*** Opening Material supplied ***
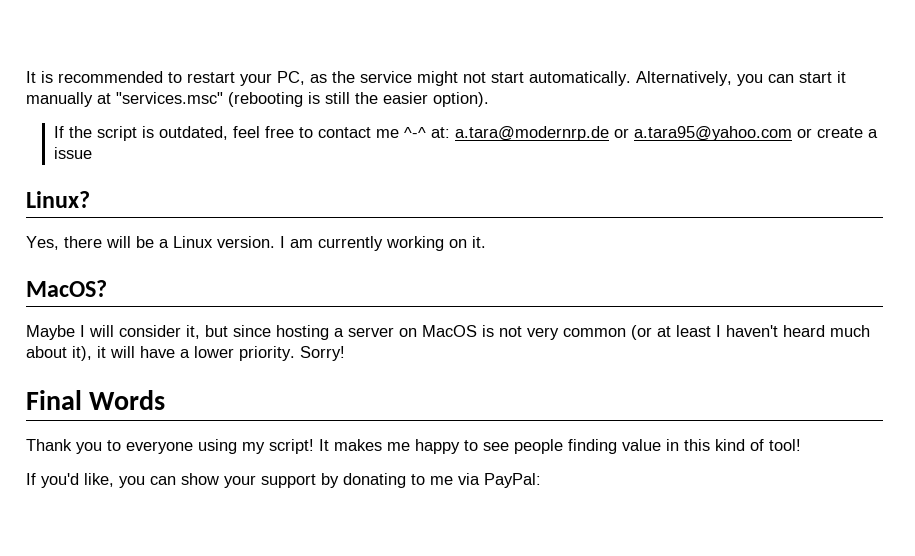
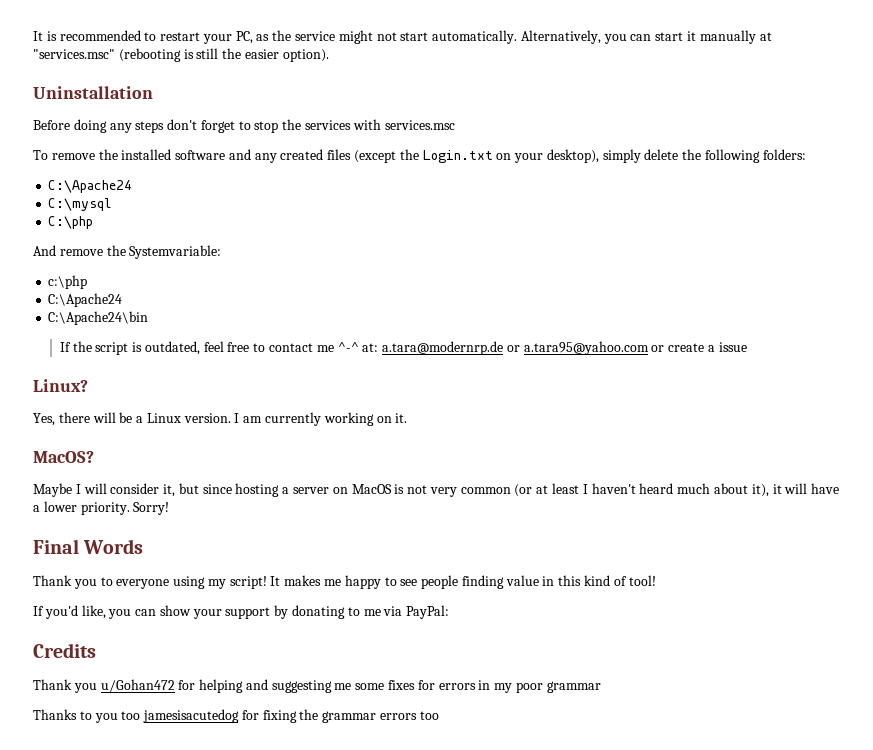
+ Uninstallation
+ Before doing any steps don't forget to stop the services with services.msc
+ To remove the installed software and any created files (except the Login.txt on your desktop), simply delete the following folders:
+ C:\Apache24
+ C:\mysql
+ C:\php
+ And remove the Systemvariable:
+ c:\php
+ C:\Apache24
+ C:\Apache24\bin
+ Credits
+ Thank you u/Gohan472 for helping and suggesting me some fixes for errors in my poor grammar
+ Thanks to you too jamesisacutedog for fixing the grammar errors too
*** Closing Material supplied ***
* **What is needed**
Would you print the listing above in full, exactly, but with no pictures?

* **Finished exercise**
+ Uninstallation
+ Before doing any steps don't forget to stop the services with services.msc
+ To remove the installed software and any created files (except the Login.txt on your desktop), simply delete the following folders:
+ C:\Apache24
+ C:\mysql
+ C:\php
+ And remove the Systemvariable:
+ c:\php
+ C:\Apache24
+ C:\Apache24\bin
+ Credits
+ Thank you u/Gohan472 for helping and suggesting me some fixes for errors in my poor grammar
+ Thanks to you too jamesisacutedog for fixing the grammar errors too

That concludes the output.